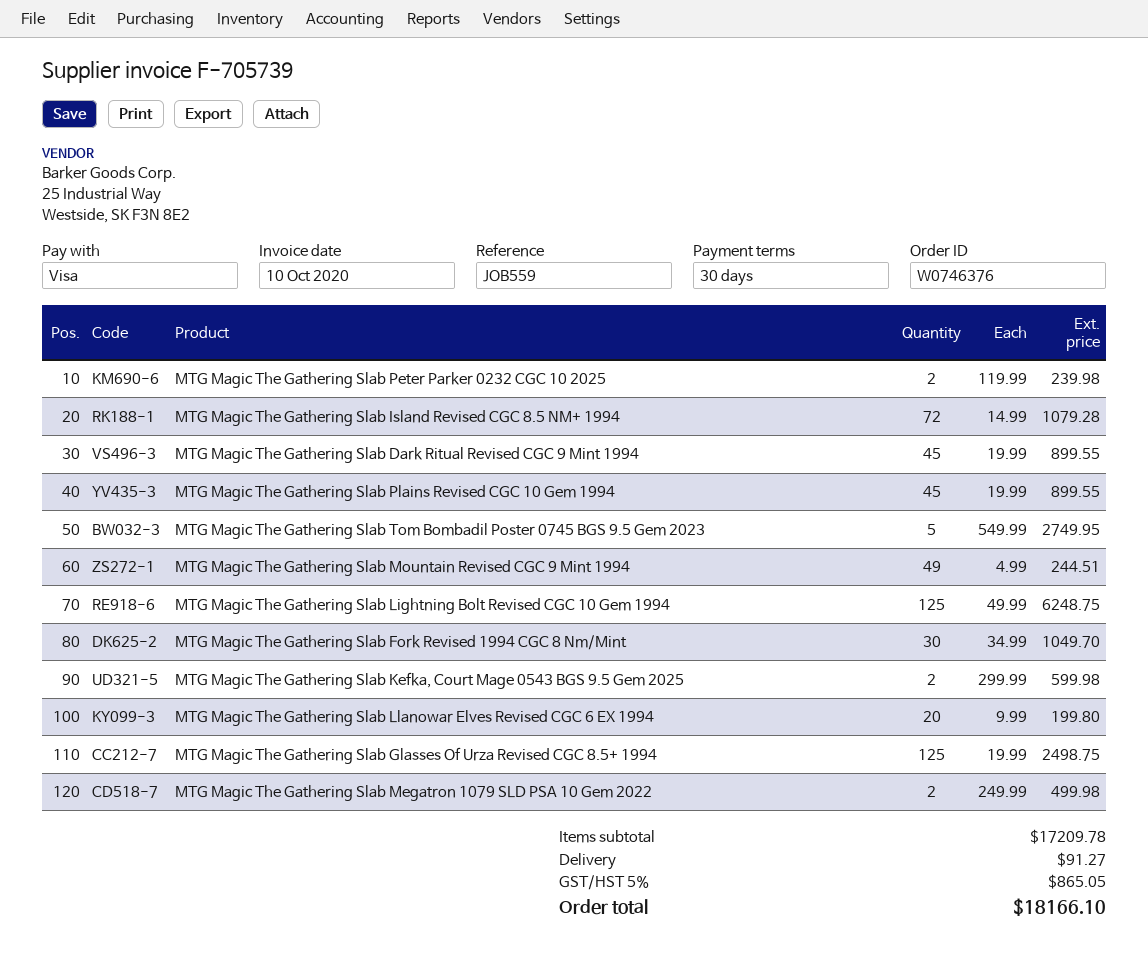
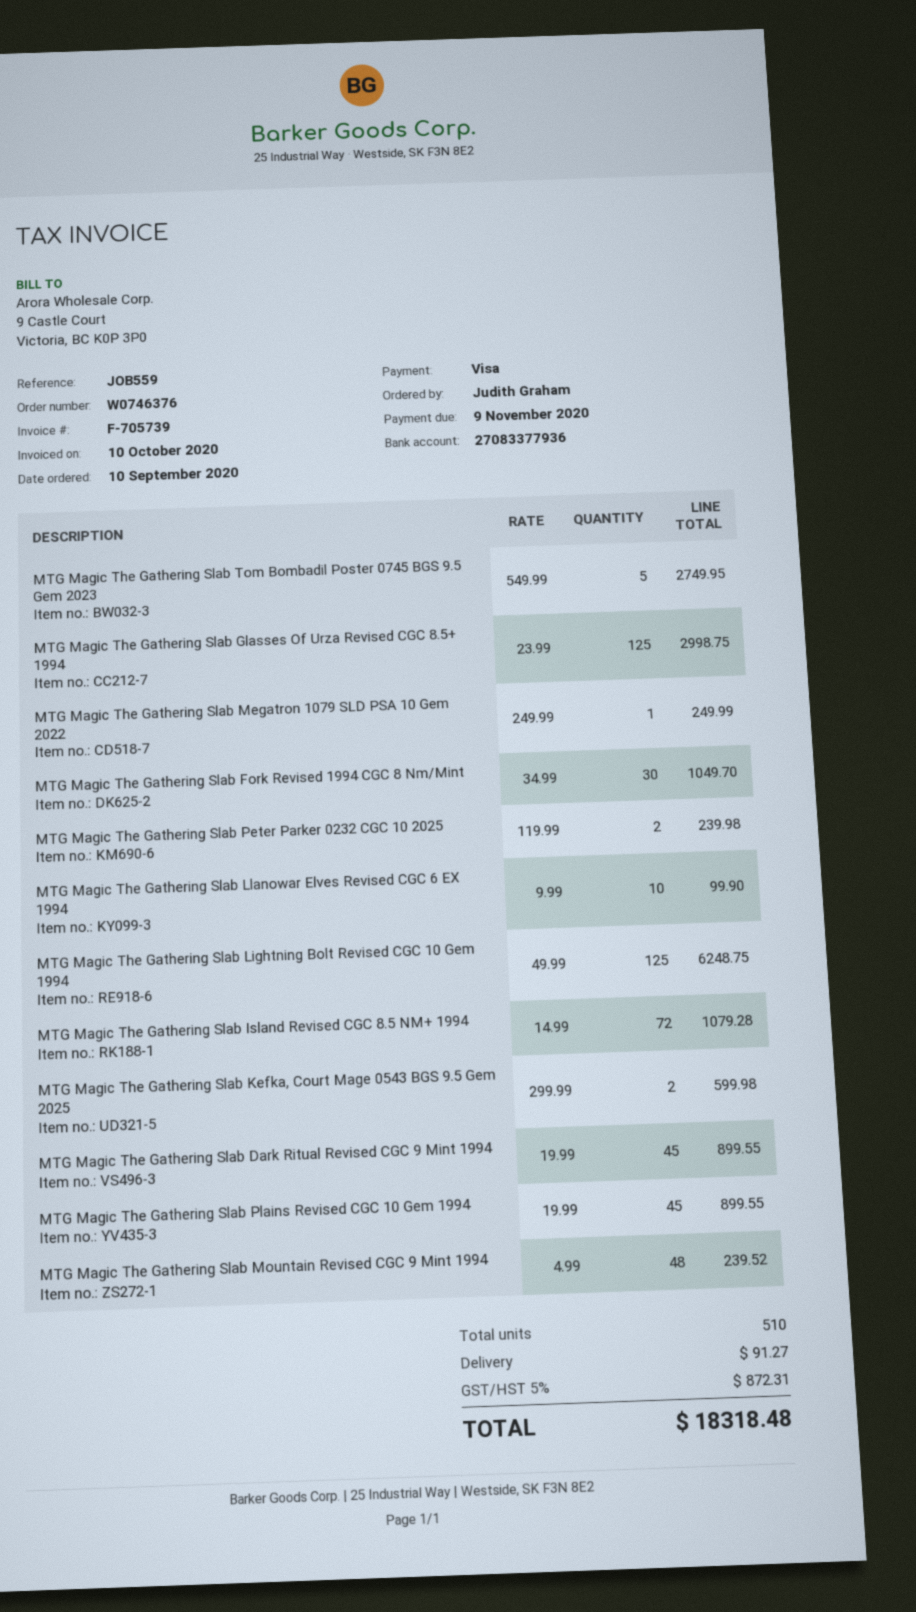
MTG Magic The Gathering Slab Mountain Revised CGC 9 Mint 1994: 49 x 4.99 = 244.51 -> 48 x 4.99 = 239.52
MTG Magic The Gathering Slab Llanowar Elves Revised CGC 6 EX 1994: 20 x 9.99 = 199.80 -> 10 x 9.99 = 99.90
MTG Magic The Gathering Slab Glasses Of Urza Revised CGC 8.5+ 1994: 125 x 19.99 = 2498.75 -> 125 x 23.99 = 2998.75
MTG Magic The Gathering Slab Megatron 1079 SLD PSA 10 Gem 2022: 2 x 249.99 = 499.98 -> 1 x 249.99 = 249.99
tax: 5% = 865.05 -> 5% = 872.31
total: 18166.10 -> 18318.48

========================================

**Directions:** The lines to copy are those in the records above containing the word "Magic".

**Output below:**
MTG Magic The Gathering Slab Mountain Revised CGC 9 Mint 1994: 49 x 4.99 = 244.51 -> 48 x 4.99 = 239.52
MTG Magic The Gathering Slab Llanowar Elves Revised CGC 6 EX 1994: 20 x 9.99 = 199.80 -> 10 x 9.99 = 99.90
MTG Magic The Gathering Slab Glasses Of Urza Revised CGC 8.5+ 1994: 125 x 19.99 = 2498.75 -> 125 x 23.99 = 2998.75
MTG Magic The Gathering Slab Megatron 1079 SLD PSA 10 Gem 2022: 2 x 249.99 = 499.98 -> 1 x 249.99 = 249.99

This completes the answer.